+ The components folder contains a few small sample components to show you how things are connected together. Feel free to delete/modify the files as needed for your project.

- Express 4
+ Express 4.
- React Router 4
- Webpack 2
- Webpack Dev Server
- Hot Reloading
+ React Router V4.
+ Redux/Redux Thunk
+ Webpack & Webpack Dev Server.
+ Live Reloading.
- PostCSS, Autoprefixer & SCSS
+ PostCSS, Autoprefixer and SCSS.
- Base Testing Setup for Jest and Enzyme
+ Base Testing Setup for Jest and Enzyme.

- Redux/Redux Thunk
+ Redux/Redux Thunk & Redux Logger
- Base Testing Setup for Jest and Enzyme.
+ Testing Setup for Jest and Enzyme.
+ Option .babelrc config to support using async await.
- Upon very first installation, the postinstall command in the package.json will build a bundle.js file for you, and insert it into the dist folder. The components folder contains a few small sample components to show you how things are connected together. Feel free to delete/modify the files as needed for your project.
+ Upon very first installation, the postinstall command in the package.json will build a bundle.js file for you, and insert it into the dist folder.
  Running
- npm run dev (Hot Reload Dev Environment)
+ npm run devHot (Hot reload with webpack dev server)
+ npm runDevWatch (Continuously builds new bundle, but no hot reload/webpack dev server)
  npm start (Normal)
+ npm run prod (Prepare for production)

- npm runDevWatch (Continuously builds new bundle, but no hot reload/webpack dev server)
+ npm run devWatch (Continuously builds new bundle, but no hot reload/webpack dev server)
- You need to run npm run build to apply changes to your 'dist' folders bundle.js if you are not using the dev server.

---------------

From the listing, please work out how many lines contain "Autoprefixer". Give the number only.

### YOUR RESPONSE
2